5.  Signaling HA for other Network Functions

   In conjunction with NAT, other network functions that may maintain
   state for each connection such as stateful firewall may register to
   PCP server, and may be triggered for check-pointing respective state
   of that connection.

6.  Security Considerations

   PCP-related security considerations are discussed in [RFC6887].

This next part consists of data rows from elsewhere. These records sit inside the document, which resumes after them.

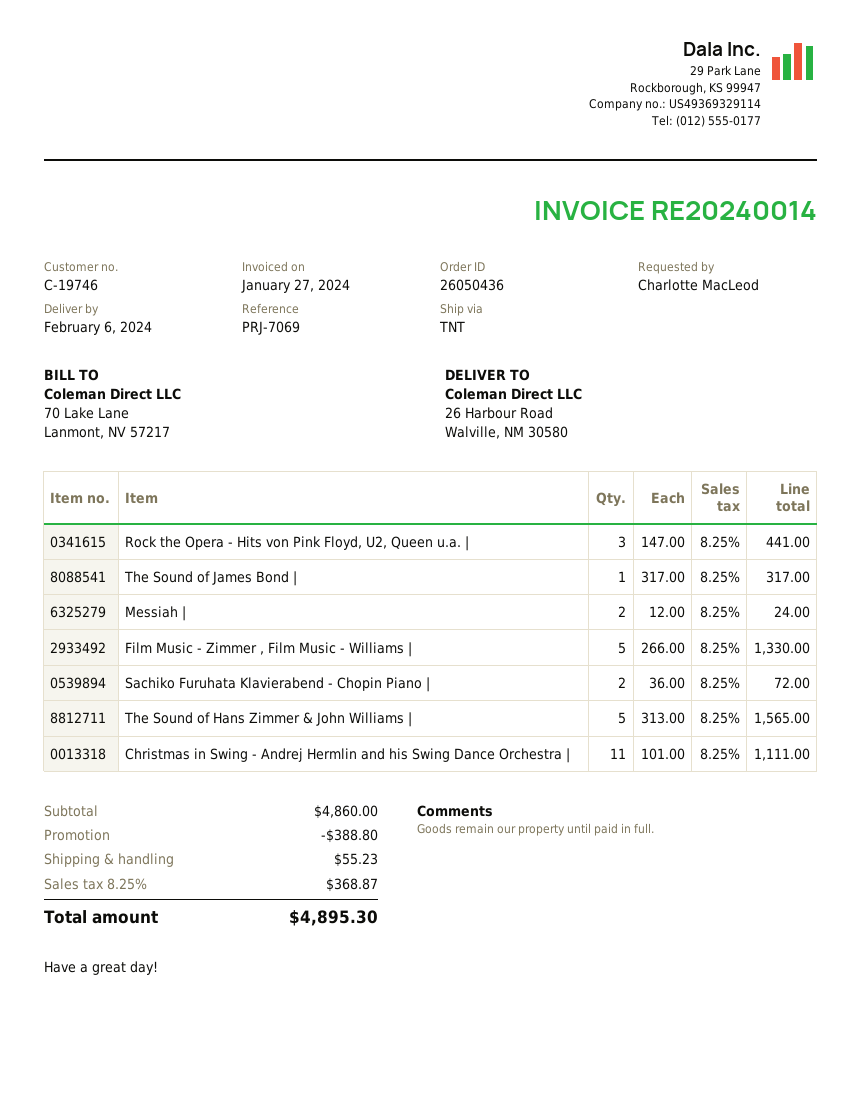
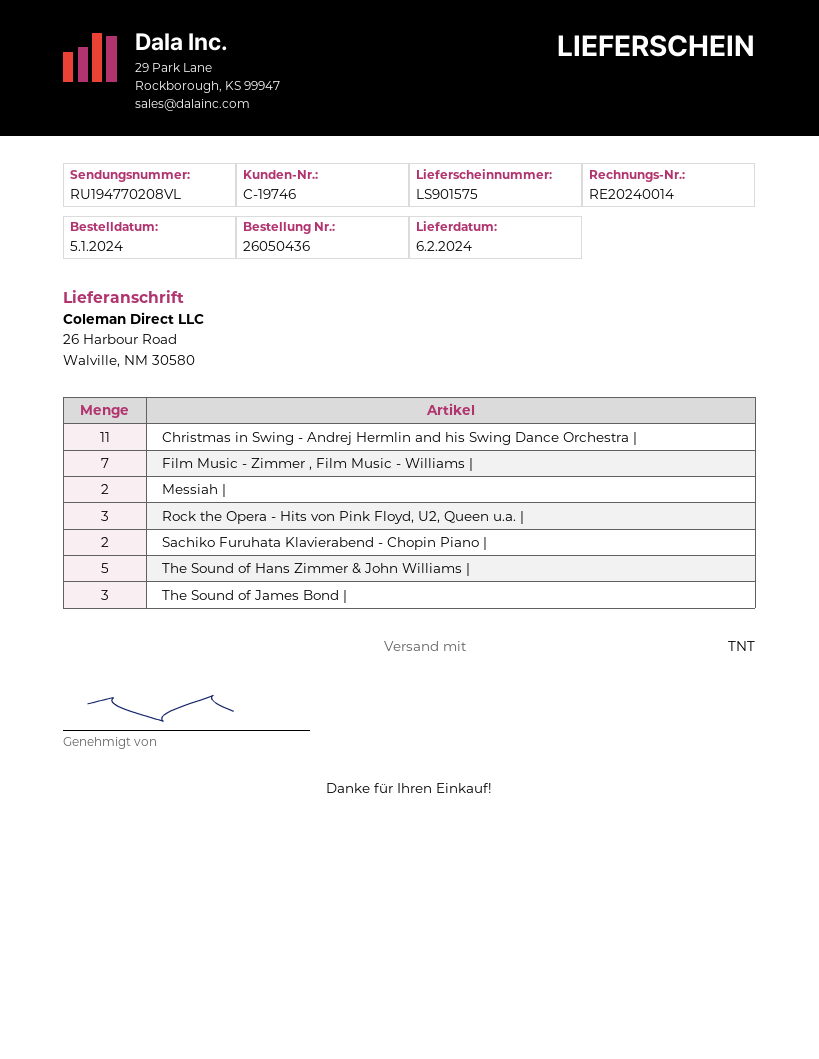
The Sound of James Bond |: 1 -> 3
Film Music - Zimmer , Film Music - Williams |: 5 -> 7

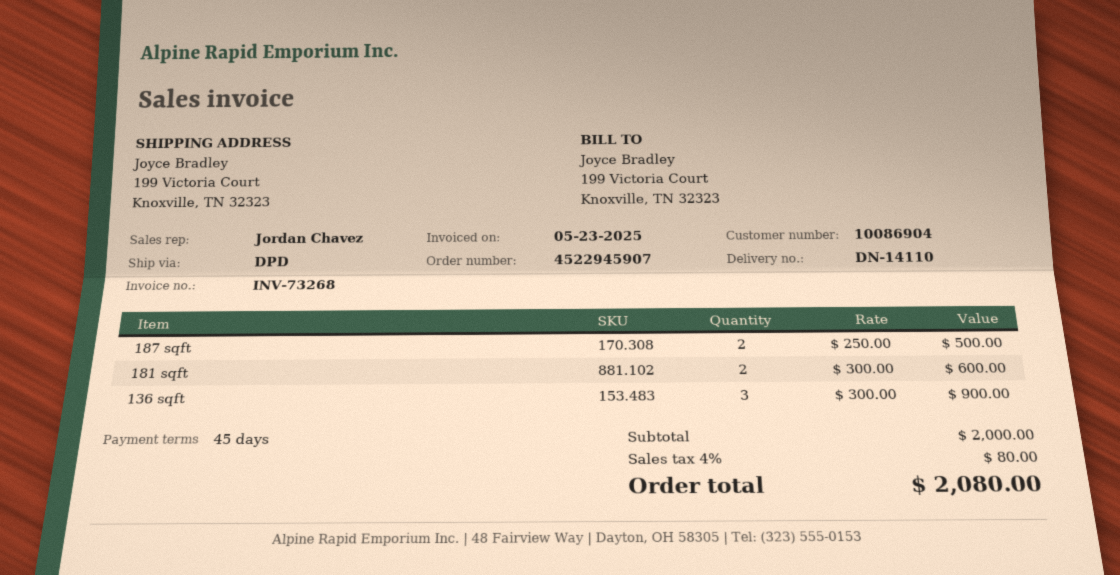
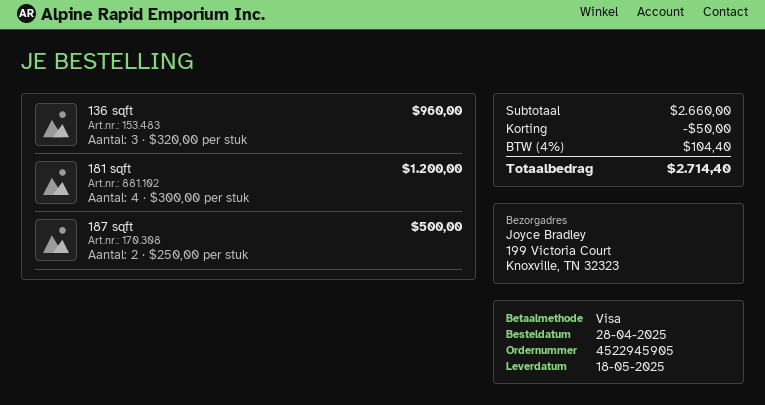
order number: 4522945907 -> 4522945905
181 sqft: 2 x 300.00 = 600.00 -> 4 x 300.00 = 1200.00
136 sqft: 3 x 300.00 = 900.00 -> 3 x 320.00 = 960.00
subtotal: 2000.00 -> 2660.00
discount: none -> 50.00
tax: 4% = 80.00 -> 4% = 104.40
total: 2080.00 -> 2714.40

   CHECKPOINT_REQUIRED option can be used by an attacker to identify
   critical flows.  This issue is mitigated if the network on which the
   PCP messages are to be sent is fully trusted.  Means to defend
   against attackers who can intercept packets between the PCP server
   and the PCP client should be enabled.  In some deployments, access
   control lists (ACLs) can be installed on the PCP client, PCP server,
   and the network between them, so those ACLs allow only communications
   between trusted PCP elements.  If the networking environment between
   the PCP client and PCP server is not secure, means to protect
   exposing the content of PCP messages (e.g., DTLS [RFC6347]) are
   recommended.

   A network device can always override the end-user signalling, i.e.,
   what is signaled by the PCP client, if the instructions are
   conflicting with the network policies.

   There is a risk that every PCP client may wish to checkpoint every
   connection, which can potentially load the system.  Administration
   SHOULD restrict the number of connections that can be elected to be
   backed up and the rate of check-pointing on per PCP client.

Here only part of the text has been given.